KLASIFIKASI BERITA HOAX PADA BERITA POLITIK DI INDONESIA MENGGUNAKAN INDOBERT
Abstract
Dalam era informasi digital yang cepat, penyebaran berita hoaks menjadi ancaman serius bagi
stabilitas politik di Indonesia. Penelitian ini bertujuan untuk mengembangkan model klasifikasi
berita hoaks menggunakan IndoBERT, yang dirancang khusus untuk mendeteksi berita hoaks
dalam konteks politik Indonesia. Dataset yang digunakan adalah ”Indonesian Fact and Hoax Po-
litical News,” yang mencakup 31.726 artikel dari berbagai sumber kredibel dan tidak kredibel.

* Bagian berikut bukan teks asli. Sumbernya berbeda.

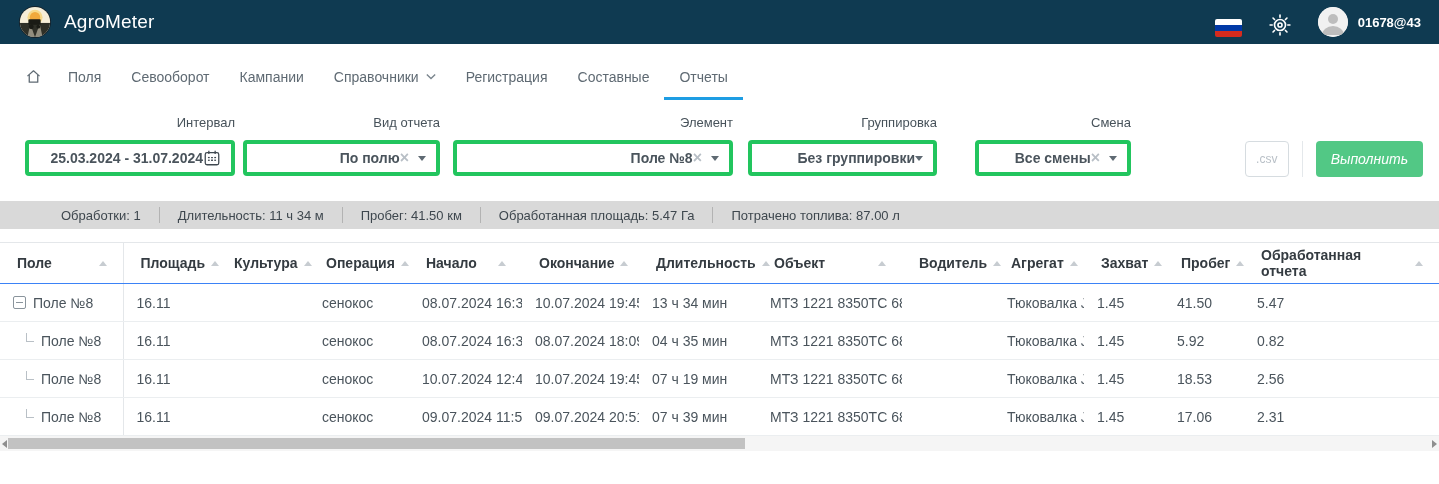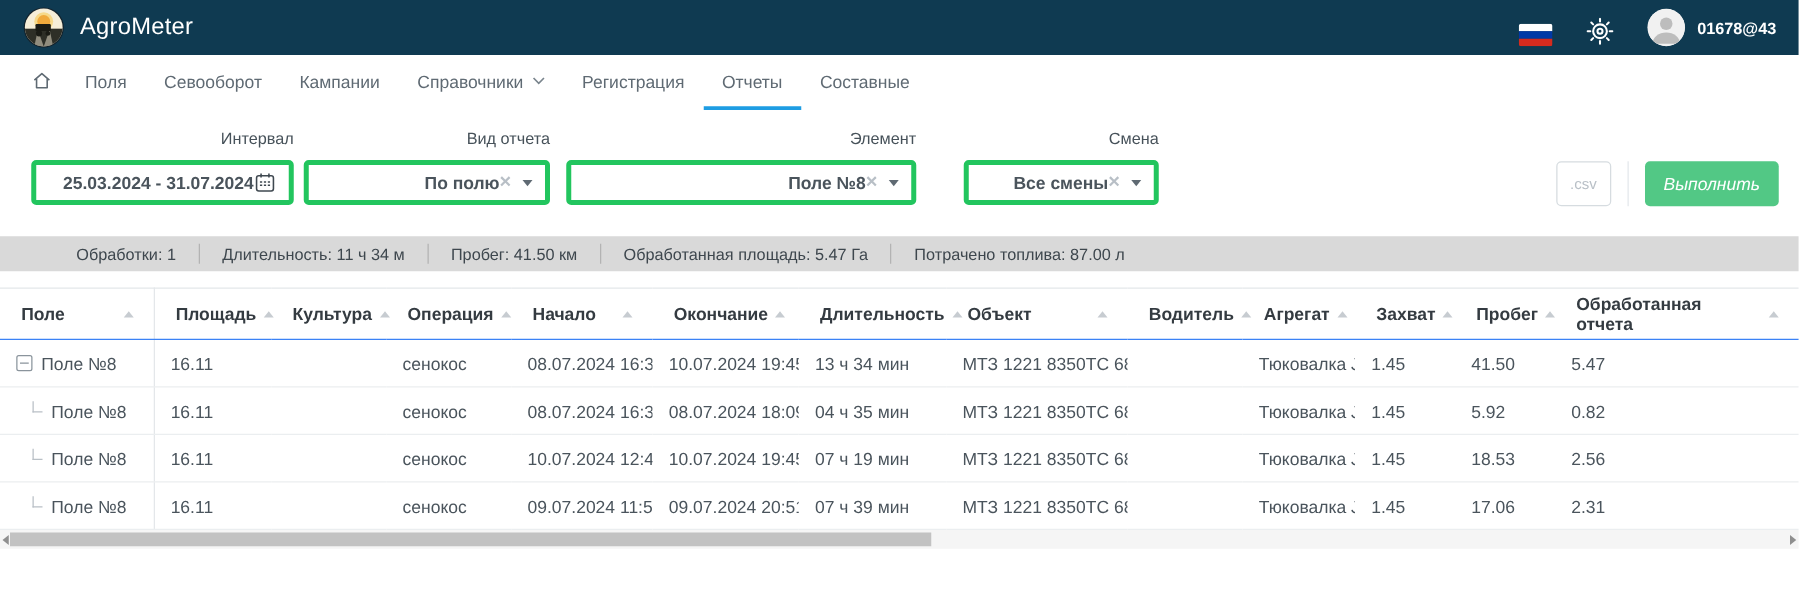--- a/index.html
+++ b/index.html
@@ -12,21 +12,21 @@
   .app-title { color:#fff; font-size:19px; letter-spacing:.2px; }
   .topbar-right { margin-left:auto; display:flex; align-items:flex-end; gap:26px; }
   .flag { width:27px; height:18px; border-radius:2px; overflow:hidden; display:flex; flex-direction:column; cursor:pointer; }
   .flag div { flex:1; }
   .gear-wrap { width:24px; height:24px; display:flex; align-items:center; justify-content:center; cursor:pointer; }
   .avatar-user { display:flex; align-items:center; gap:10px; cursor:pointer; }
   .avatar { width:30px; height:30px; border-radius:50%; background:#f1f1f1; overflow:hidden; }
   .username { color:#fff; font-weight:bold; font-size:13px; }
 
   
-  .nav { height:44px; display:flex; align-items:stretch; padding-left:14px; }
+  .nav { height:44px; display:flex; align-items:stretch; padding-left:14px;margin-top:12px; }
   .nav-item { display:flex; align-items:center; gap:7px; padding:0 15px; font-size:14px;
               color:#5f6a73; cursor:pointer; border-bottom:3px solid transparent; }
   .nav-item.home { padding:0 11px; }
   .nav-item.active { border-bottom-color:#1e9de3; }
 
   
   .filters { display:flex; align-items:flex-start; padding:15px 16px 24px 25px; }
   .fgroup { display:flex; flex-direction:column;text-align:right; }
   .fgroup .flabel { font-size:13px; color:#47525a; margin-bottom:10px; }
   .control { height:36px; border:4px solid #22c55e; border-radius:4px; background:#fff;
@@ -151,25 +151,25 @@
     </div>
   <div class="nav-item">
     <span>Справочники</span>
     <svg width="10" height="7" viewBox="0 0 12 8" fill="none" stroke="#7a858d" stroke-width="1.6">
         <path d="M1 1.5 L6 6.5 L11 1.5"></path>
       </svg>
   </div>
   <div class="nav-item">
       <span>Регистрация</span>
     </div>
+  <div class="nav-item">
+      <span>Составные</span>
+    </div>
   <div class="nav-item active">
       <span>Отчеты</span>
-    </div>
-  <div class="nav-item">
-      <span>Составные</span>
     </div>
 </div>
 
 <div class="filters">
   <div class="fgroup w-interval">
     <span class="flabel">Интервал</span>
     <div class="control">
       <span class="val">25.03.2024 - 31.07.2024</span>
       <svg width="18" height="18" viewBox="0 0 20 20" fill="none" stroke="#3f4850" stroke-width="1.4">
         <rect x="2.5" y="4" width="15" height="13.5" rx="2"></rect>
@@ -190,20 +190,27 @@
       <span class="val">По полю</span>
       <span class="clear-x">×</span>
       <span class="caret-down"></span>
     </div>
   </div>
   <div class="fgroup w-element">
     <span class="flabel">Элемент</span>
     <div class="control">
       <span class="val">Поле №8</span>
       <span class="clear-x">×</span>
+      <span class="caret-down"></span>
+    </div>
+  </div>
+  <div class="fgroup w-group">
+    <span class="flabel">Группировка</span>
+    <div class="control">
+      <span class="val">Без группировки</span>
       <span class="caret-down"></span>
     </div>
   </div>
   <div class="fgroup w-shift">
     <span class="flabel">Смена</span>
     <div class="control">
       <span class="val">Все смены</span>
       <span class="clear-x">×</span>
       <span class="caret-down"></span>
     </div>

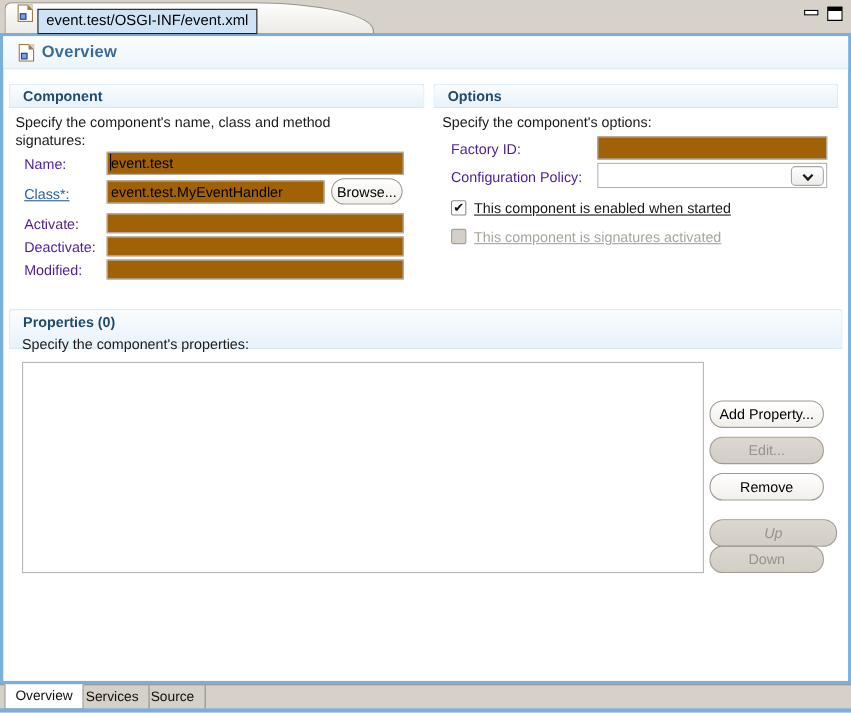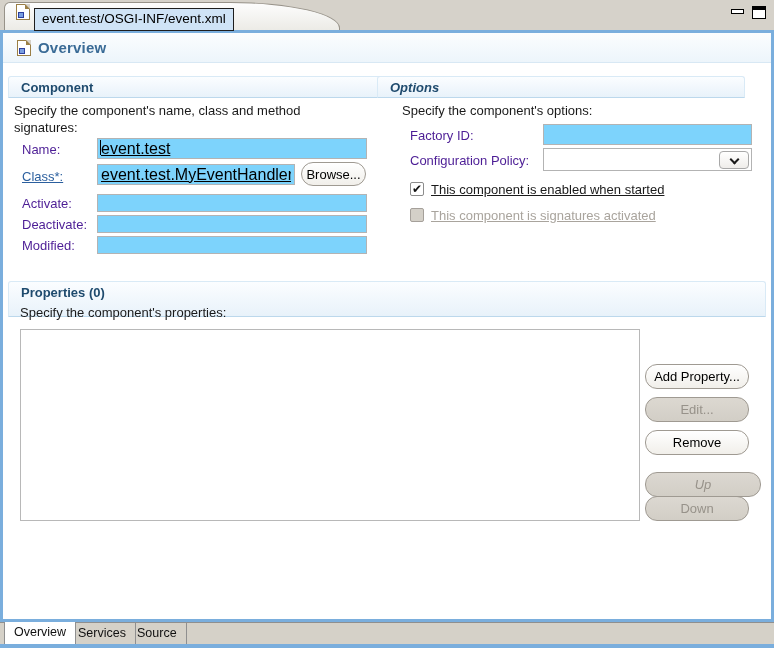--- a/index.html
+++ b/index.html
@@ -37,22 +37,22 @@
 
   
   .band { background:linear-gradient(#fbfdff,#e8f2fa); border:1px solid #d9eaf6;
     border-bottom:1px solid #bcd8ec; border-radius:3px 3px 0 0; }
   .band .sec-title { position:absolute; left:12px; top:3px; font-weight:bold; color:#1f4b6e; }
   .desc { color:#1a1a1a; line-height:17px; }
 
   .flabel { color:#4c1d95; }
   .link { color:#2b5f9e; text-decoration:underline; cursor:pointer; }
 
-  .tfield { border:1px solid #b3b3b3; background:#7dd3fc; font-family:"Liberation Sans",sans-serif;
-    font-size:16px; padding:1px 3px; color:#000; width:100%; height:100%;text-decoration:underline; }
+  .tfield { border:1px solid #b3b3b3; background:#a16207; font-family:"Liberation Sans",sans-serif;
+    font-size:13px; padding:1px 3px; color:#000; width:100%; height:100%; }
 
   .btn { border:1px solid #9f9a92; border-radius:12px; background:linear-gradient(#ffffff,#f1efea);
     font-family:"Liberation Sans",sans-serif; font-size:13px; color:#000; text-align:center; cursor:pointer; }
   .btn.disabled { background:linear-gradient(#dcd8d1,#d2cec6); color:#97928a; cursor:default; }
 
   
   .combo-box { border:1px solid #b3b3b3; background:#fff; }
   .combo-btn { position:absolute; right:2px; top:2px; width:30px; height:18px;
     border:1px solid #a8a8a8; border-radius:4px; background:linear-gradient(#fff,#efedea); cursor:pointer; }
   .chev { position:absolute; left:11px; top:4px; width:7px; height:7px;
@@ -127,21 +127,21 @@
   <div class="abs flabel" style="left:22px; top:217px;">Deactivate:</div>
   <div class="abs" style="left:97px; top:215px; width:270px; height:18px;">
     <input class="tfield" value="" style="">
   </div>
 
   <div class="abs flabel" style="left:22px; top:238px;">Modified:</div>
   <div class="abs" style="left:97px; top:236px; width:270px; height:18px;">
     <input class="tfield" value="" style="">
   </div>
 
-  <div class="abs band" style="left:377px; top:76px; width:368px; height:22px;font-style:italic;">
+  <div class="abs band" style="left:394px; top:76px; width:368px; height:22px;">
     <span class="sec-title">Options</span>
   </div>
   <div class="abs desc" style="left:402px; top:102px; width:360px;">Specify the component's options:</div>
 
   <div class="abs flabel" style="left:410px; top:128px;">Factory ID:</div>
   <div class="abs" style="left:543px; top:124px; width:209px; height:21px;">
     <input class="tfield" value="" style="">
   </div>
 
   <div class="abs flabel" style="left:410px; top:153px;">Configuration Policy:</div>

Proses penelitian melibatkan pra-pemrosesan data seperti pembersihan teks, normalisasi, dan
stopword removal, serta pelatihan model menggunakan teknik fine-tuning IndoBERT. Evaluasi
model menunjukkan hasil yang sangat baik dengan accuracy, precision, recall, dan F1-score
mencapai 99,62%. Analisis confusion matrix memperlihatkan bahwa model mampu membe-
dakan dengan baik antara berita faktual dan hoaks. Namun, beberapa misklasifikasi ditemukan
pada berita hoaks dengan narasi kompleks.